My umenu program has a utility called ufork.pl, whose job it is to
run an X program in the background in such a way that even if the
process that ran it is killed, the X program continues to live. I
want to translate it to Ruby, but I can't find an equivalent to
Perl's setsid anywhere in the Kernel module. Here's the code:

#!/usr/bin/perl -w
use strict;

use POSIX qw(setsid);

sub launch(@) {
    my(@args) = @_;
    unless (fork) {
        setsid; # set child process to new session
        unless (fork) { # Create a grandchild
            close STDIN; # close std files
            close STDOUT;
            close STDERR;
            exec @args; # exec the x program
        }
    }
    sleep(1);
}

launch(@ARGV);

···

=======================

Anyone know an equivalent to setsid?
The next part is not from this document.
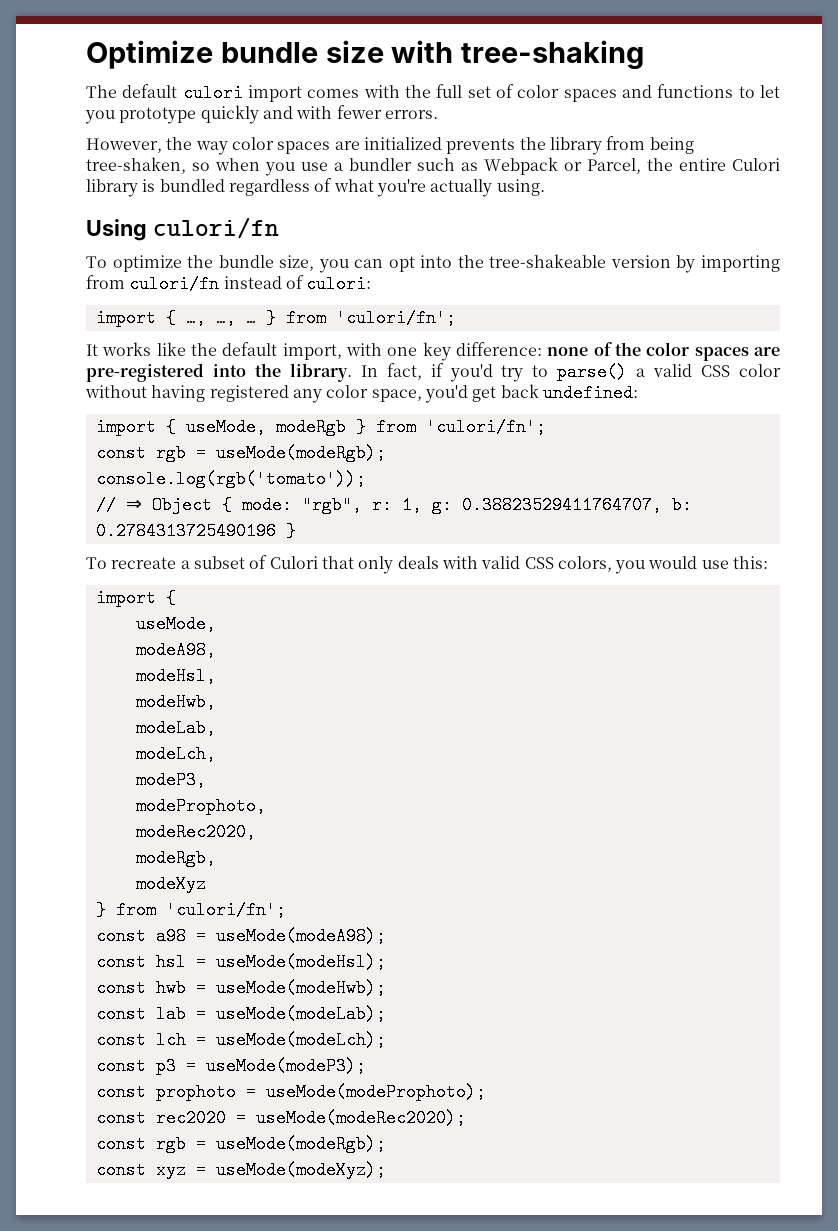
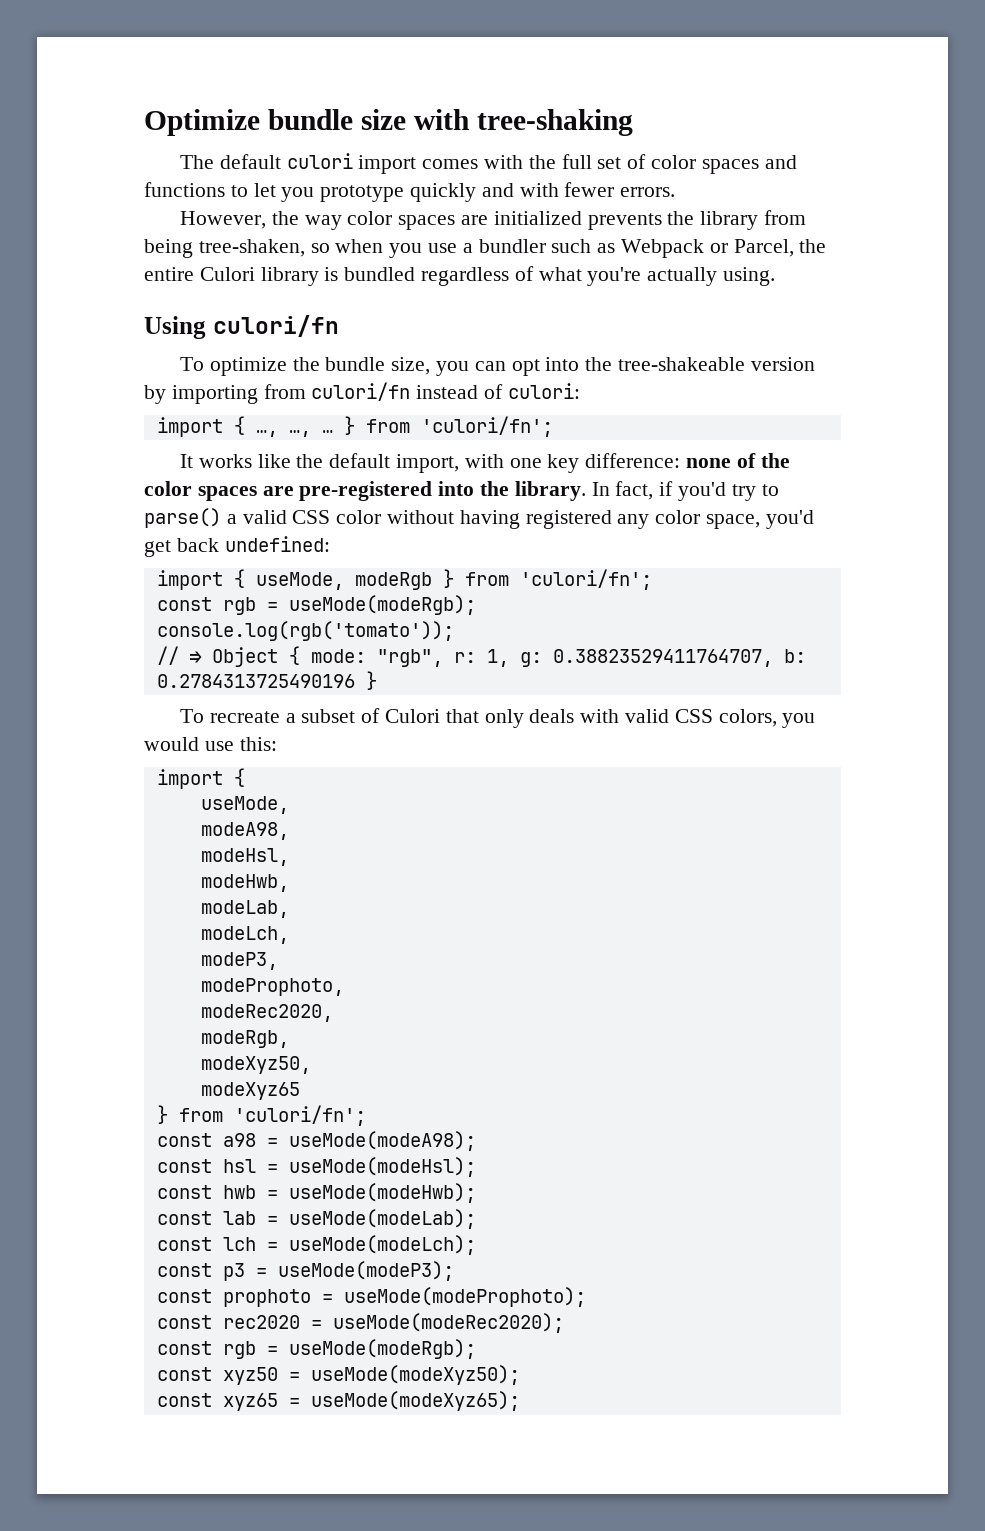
[135,875,206,893] modeXyz -> [200,1056,311,1074] [200,1082,300,1100] modeXyz50, // modeXyz65
[155,1161,386,1179] xyz = useMode(modeXyz); -> [222,1365,520,1385] [156,1391,520,1411] xyz50 = useMode(modeXyz50); // const xyz65 = useMode(modeXyz65);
Anyone ever do this in Ruby
before? I think it's a fairly common riff.

Thanks

SteveT

--
Steve Litt
http://www.troubleshooters.com
slitt@troubleshooters.com

I believe you are looking for Process.setsid.

   ri Process.setsid

James Edward Gray II

···

On Dec 17, 2005, at 10:56 PM, Steve Litt wrote:

I want to translate it to Ruby, but I can't find an equivalent to
Perl's setsid anywhere in the Kernel module.

Thanks James.

That works! I can run it from a terminal, close the terminal, and
the spawned program containues running. This is the exact behavior
I need. However...

I have one other problem. Somehow I cannot use exec on my array of
arguments -- only on the very first one (the program name). This
means I can't pass arguments to the spawned program.

See here:

#!/usr/bin/ruby -w

def launch(argarray)
  unless (fork)
    Process::setsid # set child process to new session
    unless (fork) # Create a grandchild
      STDIN.close # close std files
      STDOUT.close
      STDERR.close
      #exec argarray ## This doesn't run the program
      command = argarray.shift
      exec command
      # exec command, argarray ## Doesn't run pgm
      # exec command, argarray[0], argarray[1] ## no run pgm
    end
  end
  sleep(1)
end # launch()

launch(ARGV)

···

On Sunday 18 December 2005 12:09 am, James Edward Gray II wrote:

On Dec 17, 2005, at 10:56 PM, Steve Litt wrote:
> I want to translate it to Ruby, but I can't find an equivalent
> to Perl's setsid anywhere in the Kernel module.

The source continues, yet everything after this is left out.